(Beginning of Data listing)

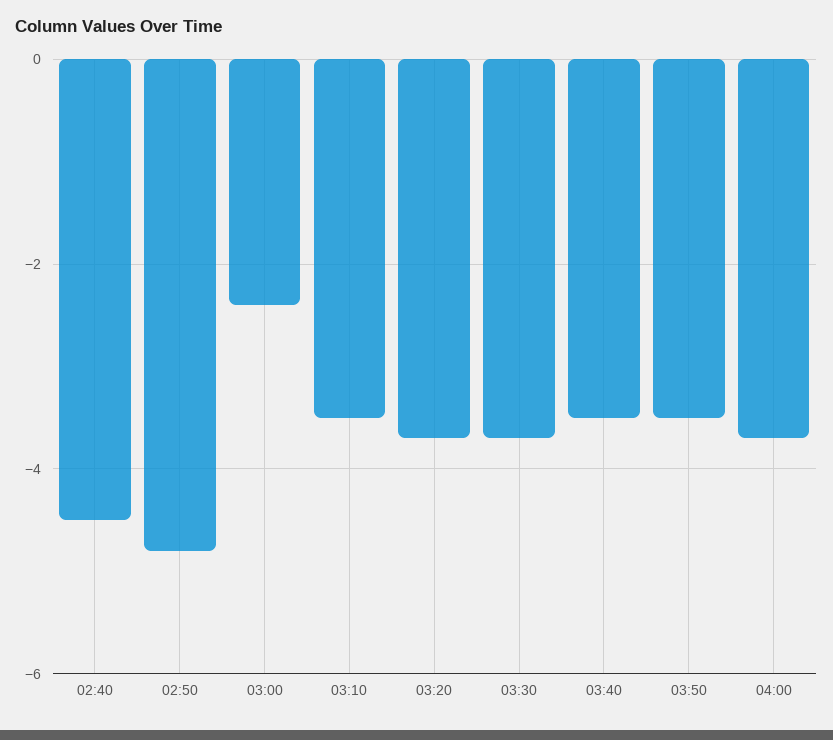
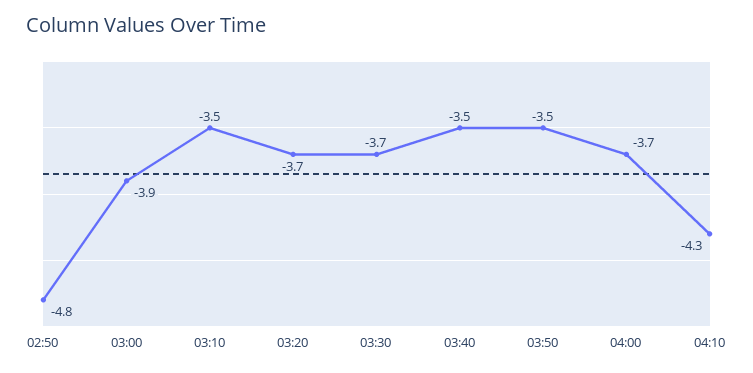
02:40: -4.5 -> none
03:00: -2.5 -> -3.9
04:10: none -> -4.3

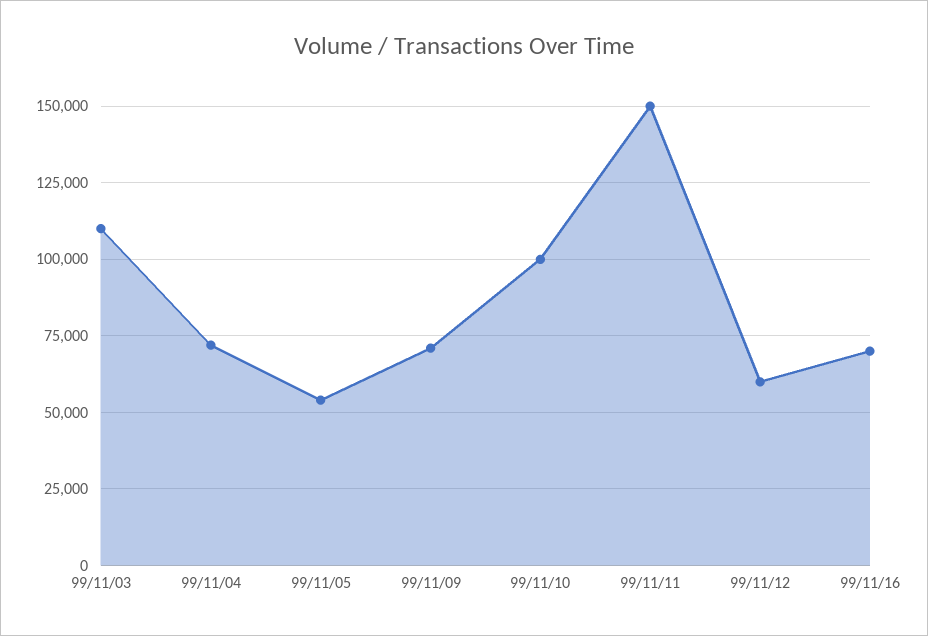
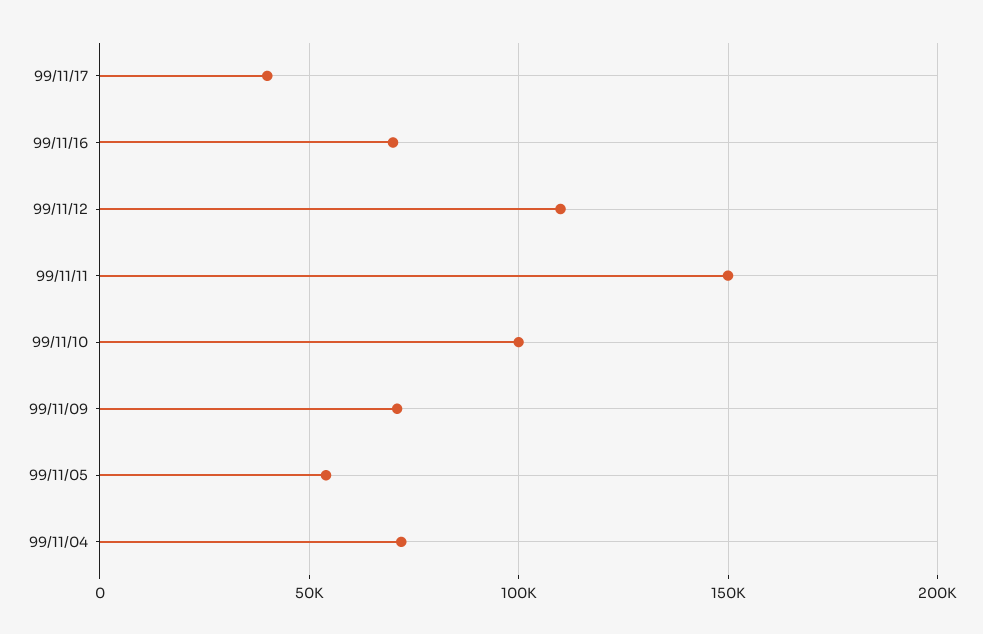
99/11/03: 110000 -> none
99/11/12: 60000 -> 110000
99/11/17: none -> 40000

(End of Data listing)

# Work required
Set down all records verbatim, omitting images.

# Solution
02:40: -4.5 -> none
03:00: -2.5 -> -3.9
04:10: none -> -4.3

99/11/03: 110000 -> none
99/11/12: 60000 -> 110000
99/11/17: none -> 40000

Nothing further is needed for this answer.